Os nĂșmeros de notificaçÔes de violĂȘncias registrados pelo Sinan entre 2018 e 2019, na variĂĄvel orientação sexual, contra homossexuais e bissexuais, apresentam um crescimento de 9,8%, passando de 4.855 registros em 2018 para 5.330 no ano seguinte. Os nĂșmeros de violĂȘncia contra pessoas trans e travestis tambĂ©m cresceram, passando de 3.758 notificaçÔes para 3.967 episĂłdios em 2019, aumento de 5,6% dos casos de violĂȘncia fĂ­sica.

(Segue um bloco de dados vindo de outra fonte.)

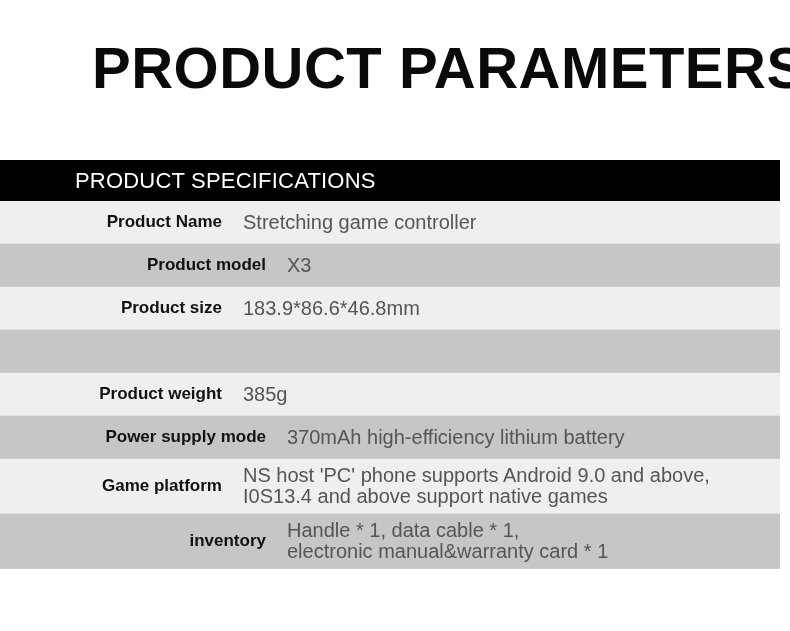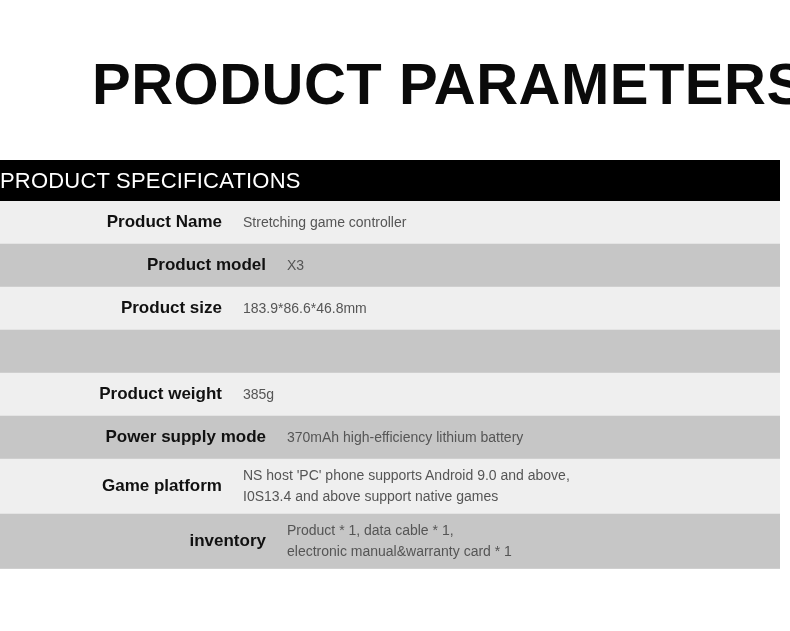--- a/index.html
+++ b/index.html
@@ -25,7 +25,7 @@
   .title-area {
     position: absolute;
     left: 0;
-    top: 16px;
+    top: 0;
     width: 790px;
     height: 160px;
   }

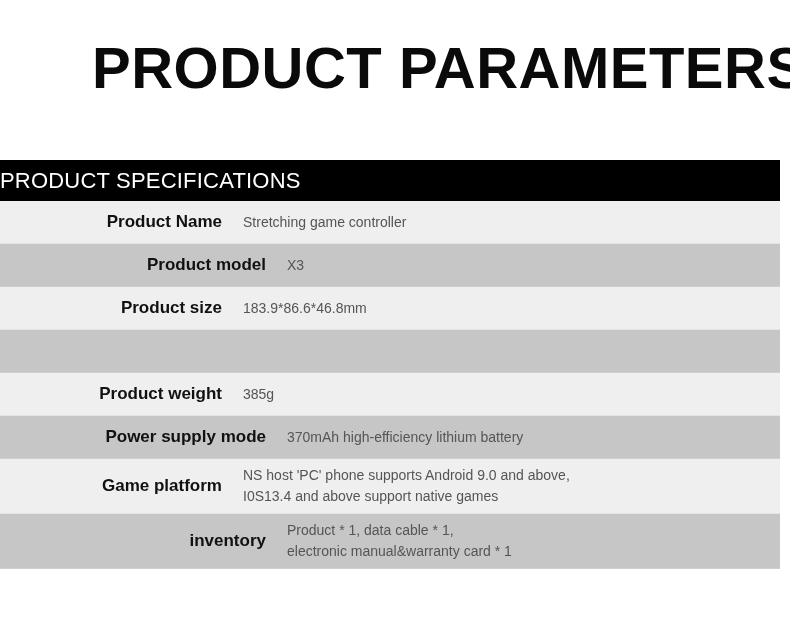--- a/index.html
+++ b/index.html
@@ -57,6 +57,7 @@
     align-items: center;
   }
   .table-header-label {
+    padding-left: 75px;
     color: #ffffff;
     font-family: "Liberation Sans", sans-serif;
     font-size: 22px;

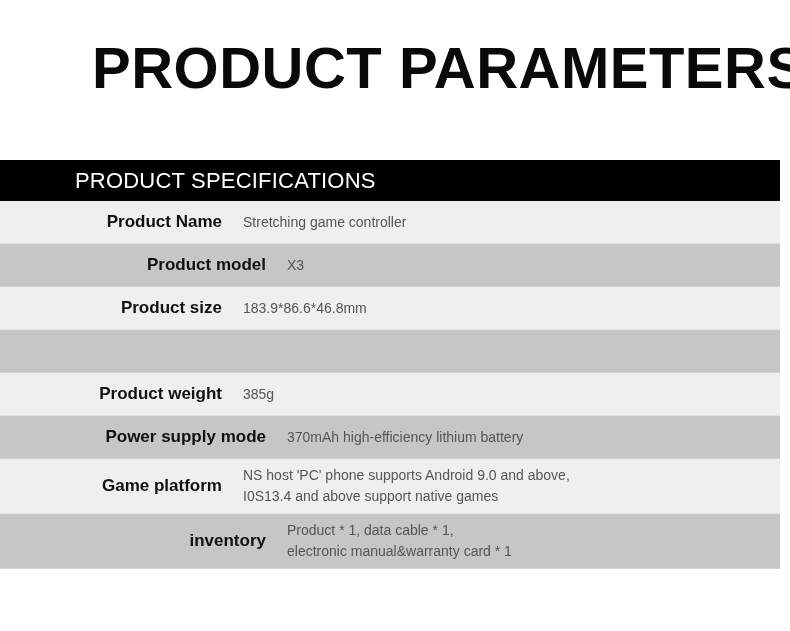--- a/index.html
+++ b/index.html
@@ -103,7 +103,7 @@
     box-sizing: border-box;
     padding-left: 21px;
     font-family: "Liberation Sans", sans-serif;
-    font-size: 14px;
+    font-size: 20px;
     line-height: 21px;
     color: #555555;
   }

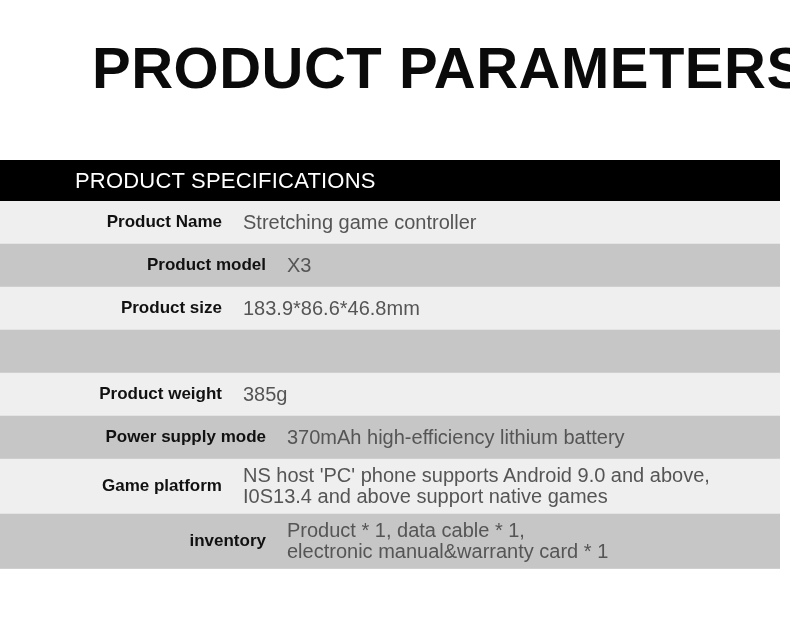--- a/index.html
+++ b/index.html
@@ -170,7 +170,7 @@
         <div class="spec-row dark tall">
           <div class="spec-label">inventory</div>
           <div class="spec-value">
-            <span class="line">Product * 1, data cable * 1,</span>
+            <span class="line">Handle * 1, data cable * 1,</span>
             <span class="line">electronic manual&amp;warranty card * 1</span>
           </div>
         </div>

Os negros representaram 77,1% das vĂ­timas de homicĂ­dios no perĂ­odo

Juventude

No perĂ­odo de onze anos 333.330 adolescentes e jovens foram assassinados no paĂ­s, representando 53% de todas as vĂ­timas de homicĂ­dio do perĂ­odo.

Armas de fogo

Entre 2009 e 2019, 439.160 pessoas foram assassinadas por arma de fogo, o que corresponde a 70% de todos os homicĂ­dios do perĂ­odo. Os nĂșmeros sĂŁo escandalosos e remetem a contextos de guerra: desde 2009, todos os dias 109 pessoas foram assassinadas a tiros no Brasil.

Em 2019, o Brasil registrou 14,7 assassinatos por armas de fogo por 100 mil habitantes, com taxas de 16 estados acima da mĂ©dia nacional. A maior ocorreu no Rio Grande do Norte: 33,7 homicĂ­dios por 100 mil pessoas. Na sequĂȘncia se destacaram, com as mais elevadas taxas: Sergipe (33,5), Bahia (30,9), Pernambuco (28,4) e ParĂĄ (27,2). As menores taxas foram registradas em Minas Gerais (8,9), no Distrito Federal (8,5), no Mato Grosso do Sul (7,8), em Santa Catarina (5,3) e em SĂŁo Paulo (3,8).

Em 2009, do total de homicídios que aconteceram no país 71,2% foram praticados com o emprego de armas de fogo. Em 2019, esse percentual caiu para 67,7%. Jå em 2019 11 UFs apresentaram percentuais de assassinatos cometidos com uso de armas de fogo acima da média nacional, com destaque para: Rio Grande do Norte (87,7%), Sergipe (79,2%), Cearå (78,6%), Pernambuco (78,1%) e Paraíba (75,8%). Os menores percentuais foram constatados no Distrito Federal (53,5%), em São Paulo (51,8%), em Santa Catarina (49,7%), no Mato Grosso do Sul (44,0%) e em Roraima (35,5%).

"Os desdobramentos da polĂ­tica armamentista que estĂĄ em curso no Brasil produzem riscos de elevar os nĂșmeros de homicĂ­dios a mĂ©dio e longo prazos. À luz das evidĂȘncias cientĂ­ficas, essa polĂ­tica deve ser reavaliada o quanto antes, nĂŁo apenas para que assim sejam reduzidos os danos trazidos na atualidade a toda a sociedade, bem como os riscos futuros contra a vida e a segurança dos brasileiros", aponta o documento.